*** Opening of Data supplied ***

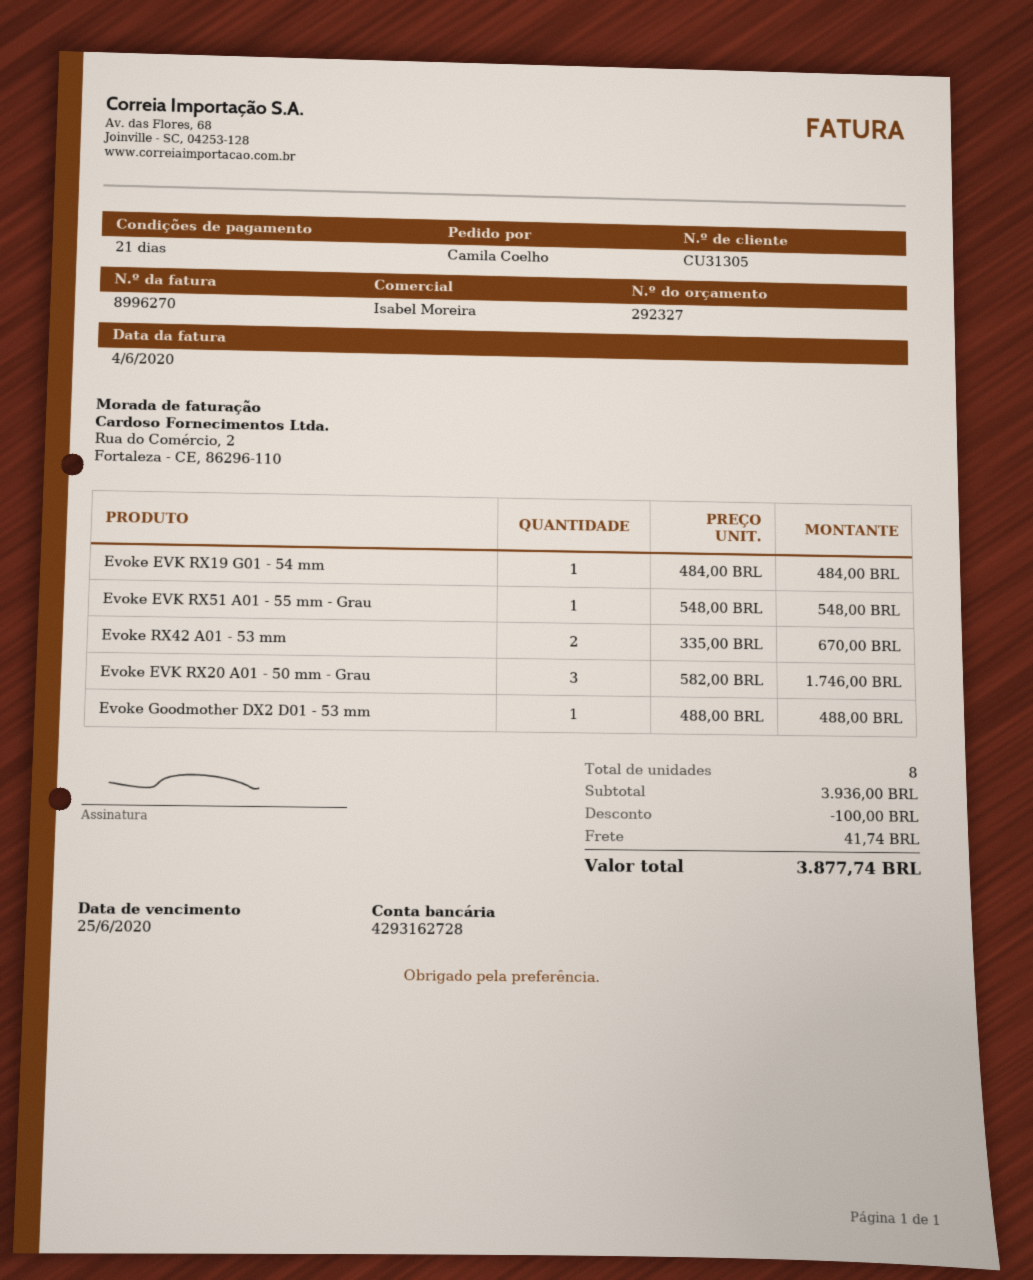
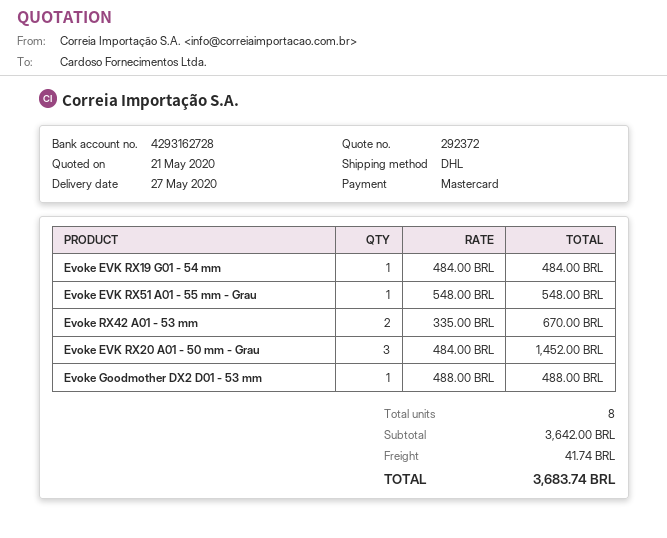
quote number: 292327 -> 292372
Evoke EVK RX20 A01 - 50 mm - Grau: 3 x 582.00 = 1746.00 -> 3 x 484.00 = 1452.00
subtotal: 3936.00 -> 3642.00
discount: 100.00 -> none
total: 3877.74 -> 3683.74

*** Close of Data supplied ***

Task details: Above are records with pictures; repeat them exactly, but without the pictures.

Expected answer:
quote number: 292327 -> 292372
Evoke EVK RX20 A01 - 50 mm - Grau: 3 x 582.00 = 1746.00 -> 3 x 484.00 = 1452.00
subtotal: 3936.00 -> 3642.00
discount: 100.00 -> none
total: 3877.74 -> 3683.74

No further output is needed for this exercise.